In the 1950s, now known as Consumer Reports, the organization conducted reviews of seat belts in cars and showed their importance. They also reported on the dangers of cigarettes. The Surgeon General’s 1964 smoking report cited Consumer Reports research.

In 2000, due to years of tests showing that many SUVs were prone to rollovers during sharp turns, Consumer Reports testified before Congress that all cars should undergo a rollover test as part of a national safety testing protocol. A rollover test became part of the National Highway Traffic Safety Administration’s assessment of new cars.

In 2017, Consumer Reports led a consortium that established a Digital Standard benchmark by which digital products could be measured.

The organization has also been involved with other issues, including:

==== Technology ====

- Sprint T-Mobile merger: The organization spoke against this merger citing the need for consumer choice and industry competition.
- T-Mobile’s acquisition of Mint: Consumer Reports joined other consumer advocates in calling on the FCC to impose a phone unlocking condition after T-Mobile proposed an acquisition of Mint Mobile.

- Net neutrality: The organization supported net neutrality protections to remain in place to provide consumers with better options.

- Right to repair: Consumer Reports’ advocates helped pass the U.S.’s first "right to repair" law in New York.
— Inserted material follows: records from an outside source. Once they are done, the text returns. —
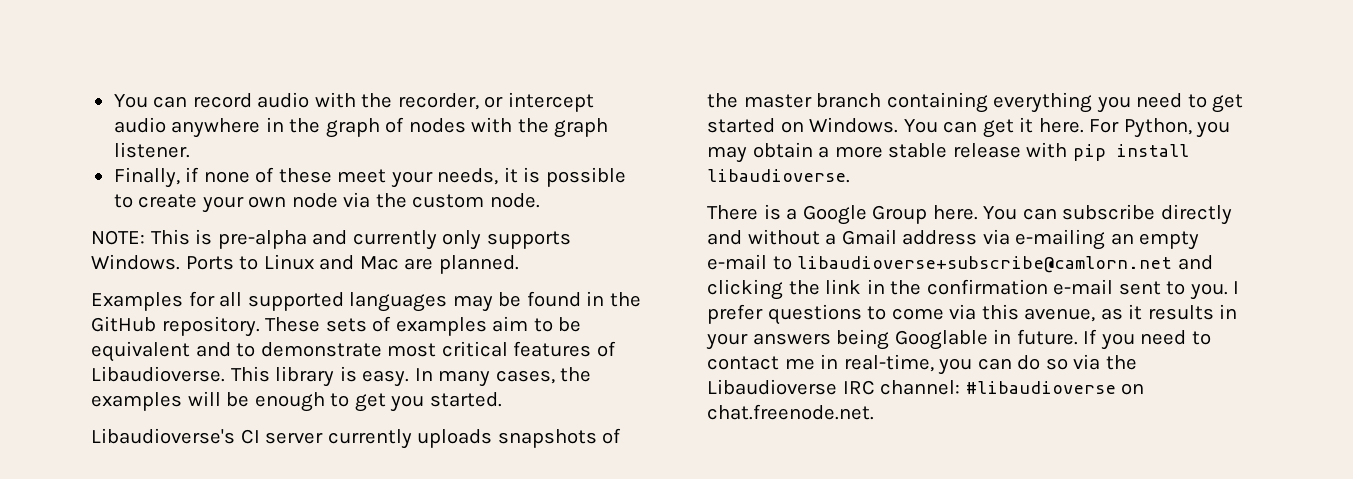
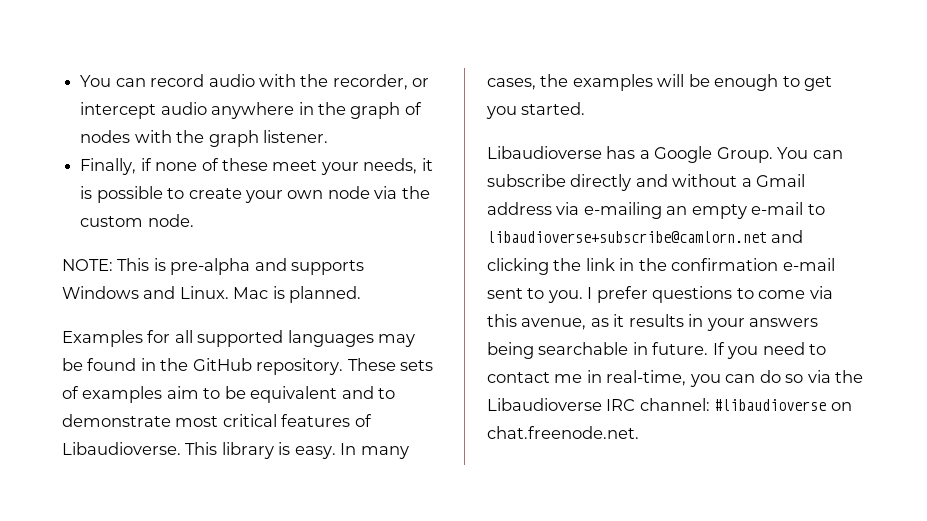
[352,230,571,250] [91,254,434,270] currently only supports Windows. Ports to Linux and Mac are -> [291,260,365,275] [62,286,285,299] supports Windows and Linux. Mac is
[91,428,622,449] [707,92,1244,113] [707,117,1231,138] [707,142,1189,163] [707,169,850,183] [707,204,978,225] Libaudioverse's CI server currently uploads snapshots of the master branch containing everything you need to get started on Windows. You can get it here. For Python, you may obtain a more stable release with pip install libaudioverse. // There is a Google Group here. -> [487,146,773,163] Libaudioverse has a Google Group.
[894,330,988,350] Googlable -> [538,342,629,355] searchable

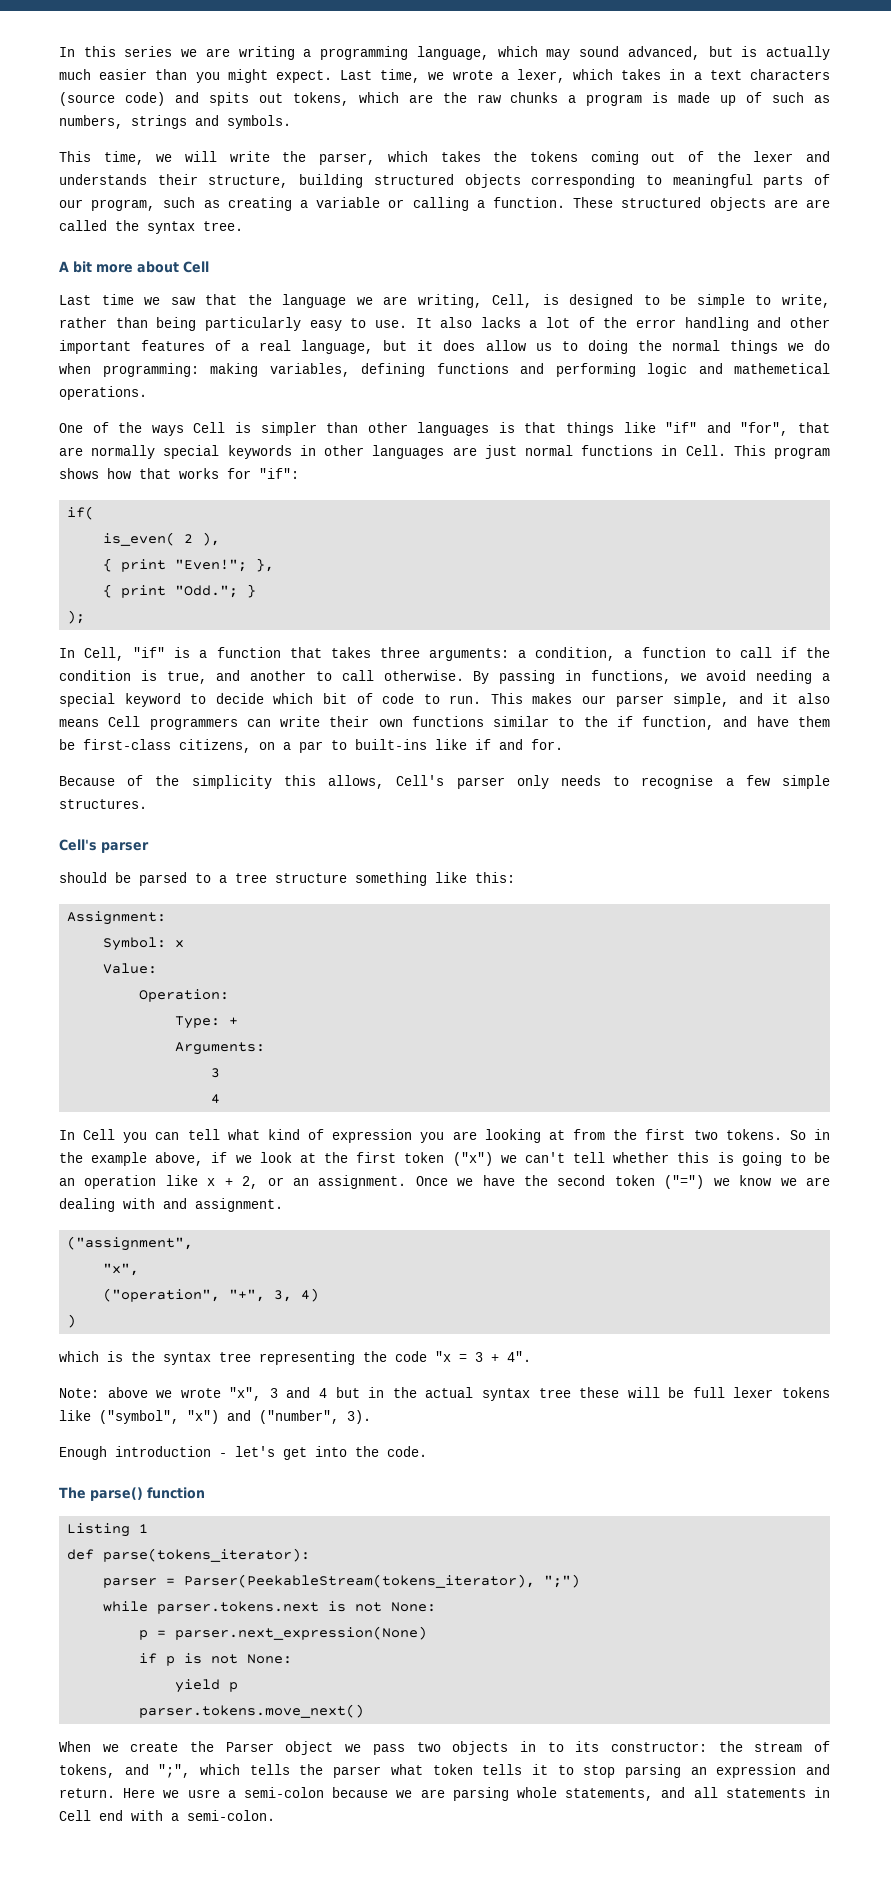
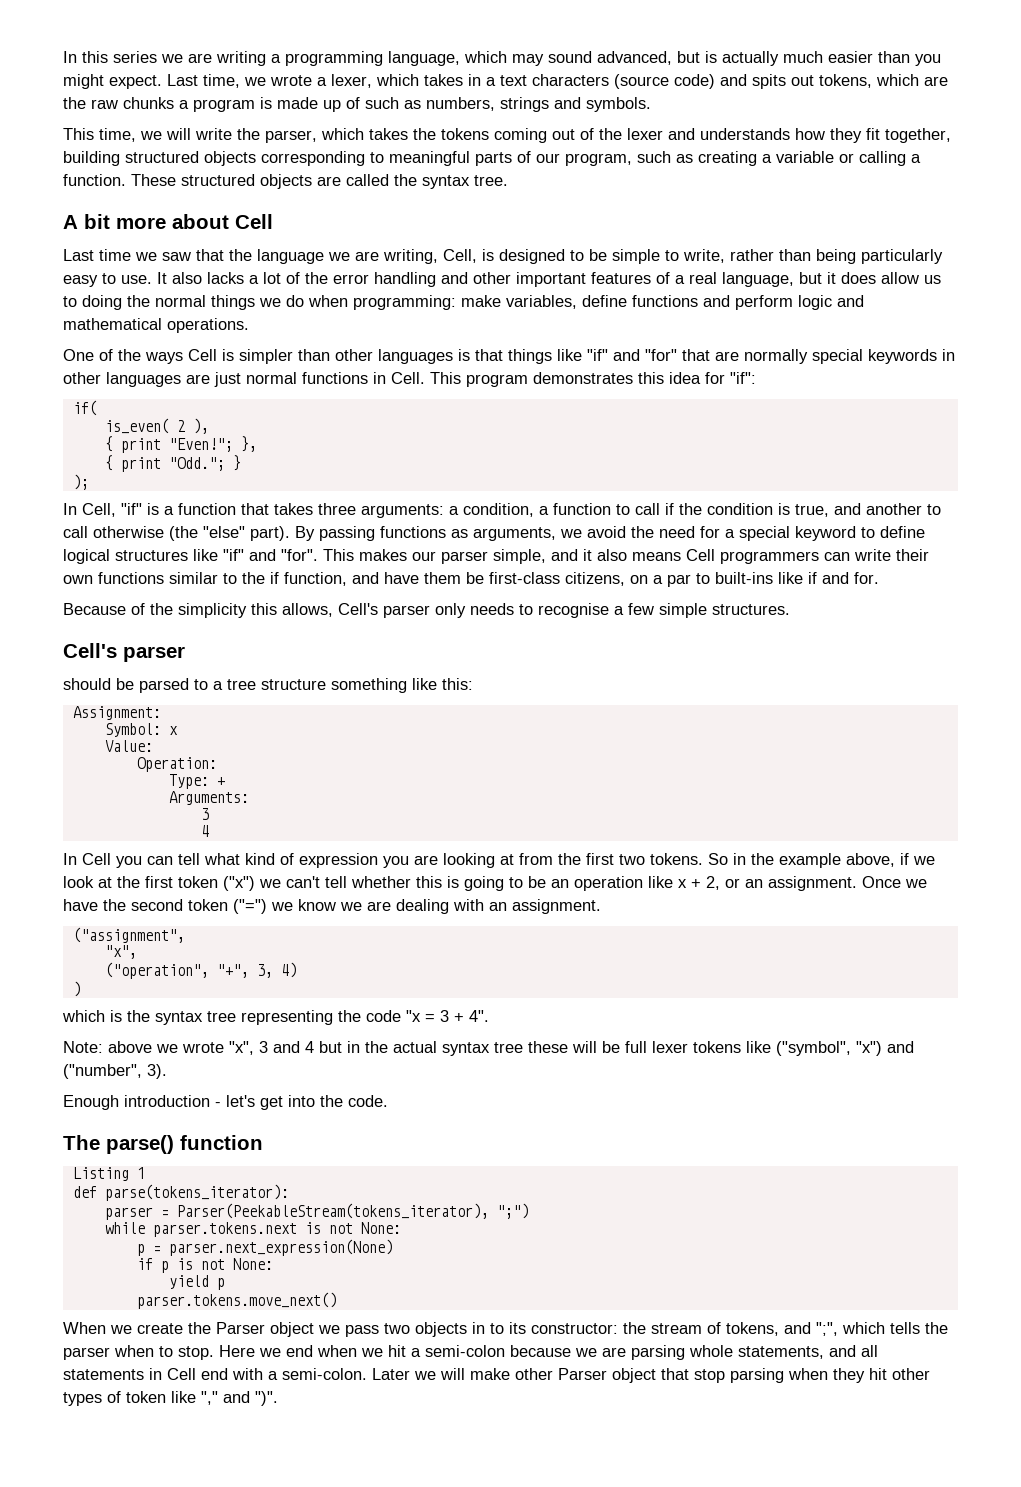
[157,174,289,188] their structure, -> [795,128,951,143] how they fit together,
[806,199,831,208] are -> (341, 181) none
[210,363,425,377] making variables, defining -> [461,295,627,309] make variables, define
[555,363,636,377] performing -> [735,295,793,310] perform
[734,363,830,374] mathemetical -> [63,318,162,330] mathematical
[740,422,789,436] "for", -> [645,349,677,361] "for"
[59,468,219,479] shows how that works -> [533,372,701,384] demonstrates this idea
[383,670,830,684] [59,693,482,707] otherwise. By passing in functions, we avoid needing a special keyword to decide which bit of code to run. -> [93,526,925,541] [63,549,318,564] otherwise (the "else" part). By passing functions as arguments, we avoid the need for a special keyword to define logical structures like "if" and "for".
[163,1198,187,1209] and -> [489,902,507,911] an
[390,1764,830,1778] [59,1788,220,1798] what token tells it to stop parsing an expression and return. Here we usre -> [114,1345,406,1360] when to stop. Here we end when we hit
(275, 1815) none -> [372,1368,930,1383] [63,1391,278,1406] Later we will make other Parser object that stop parsing when they hit other types of token like "," and ")".

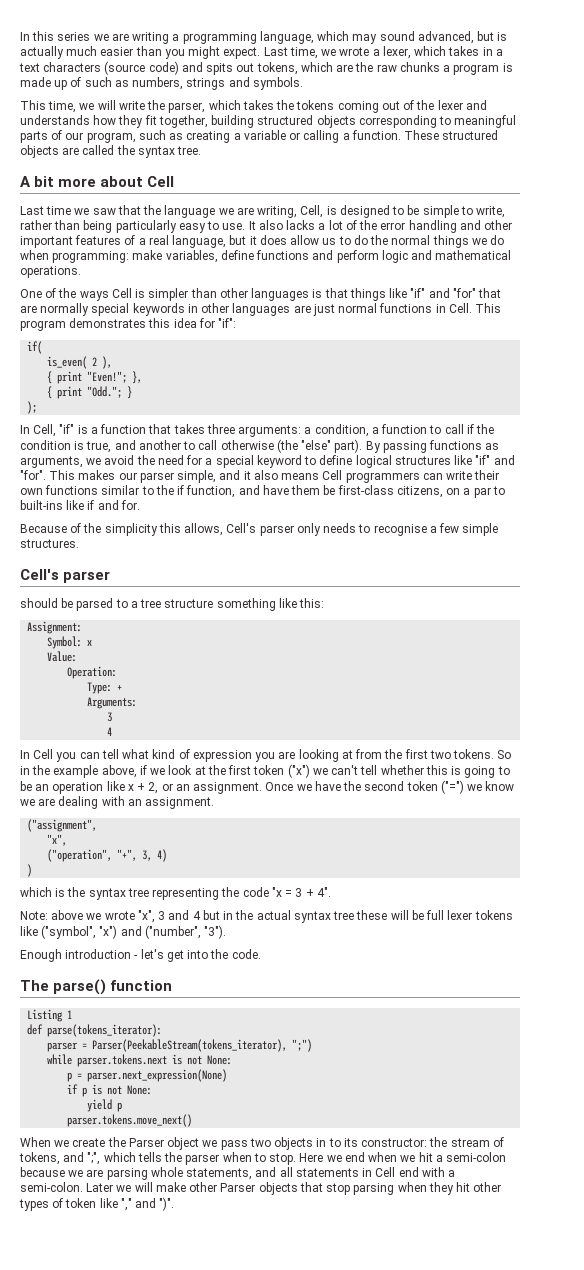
[82,295,122,310] doing -> [353,235,368,245] do
[147,1064,167,1079] 3). -> [204,925,227,939] "3").
[612,1368,656,1383] object -> [258,1182,298,1195] objects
This law gives consumers more choice in how they can get tech products fixed, rather than requiring them to work with only manufacturers or a manufacturer’s preferred repair service.
====Data privacy ====
- Cambridge-Analytica data scandal: The organization supported stronger privacy laws in the wake of the Cambridge-Analytica data scandal.'
- State Data Privacy Act: Consumer Reports and EPIC crafted a proposed State Data Privacy Act to improve consumer privacy protections in the absence of a federal law.
====Artificial intelligence ====
- AI-Powered voice cloning: Consumer Reports raised concerns about consumer protection in light of the many AI-powered voice cloning tools available. The organization called on the Federal Trade Commission to take steps to expand enforcement and restrictions. Consumer Reports won an Anthem award for their investigation which showed AI voice cloning tools can be misused by scammers for identity theft and fraud.
====Financial fairness ====
- Car insurance: Consumer Reports and ProPublica reported that racial disparities exist in car insurance premiums.'
====Food safety ====
- Heavy metals in baby food: Consumer Reports was involved in the passage of a law requiring manufacturers to test baby food for heavy metals. After the law was passed, the organization, along with Unleaded Kids, investigated baby food companies to determine if they were abiding by the law and if more work was needed.
- Heavy metals in protein supplements: Consumer Reports tested 23 protein supplements and found more than two-thirds contained more lead in a single serving than is safe for daily consumption according to Consumer Reports' food safety experts. Later, the organization tested five protein powders not included in the first tests. These five had levels of lead within the Consumer Reports' safe daily or near-daily consumption limits. The organization is calling on the U.S. Food and Drug Administration to limit lead in protein powders.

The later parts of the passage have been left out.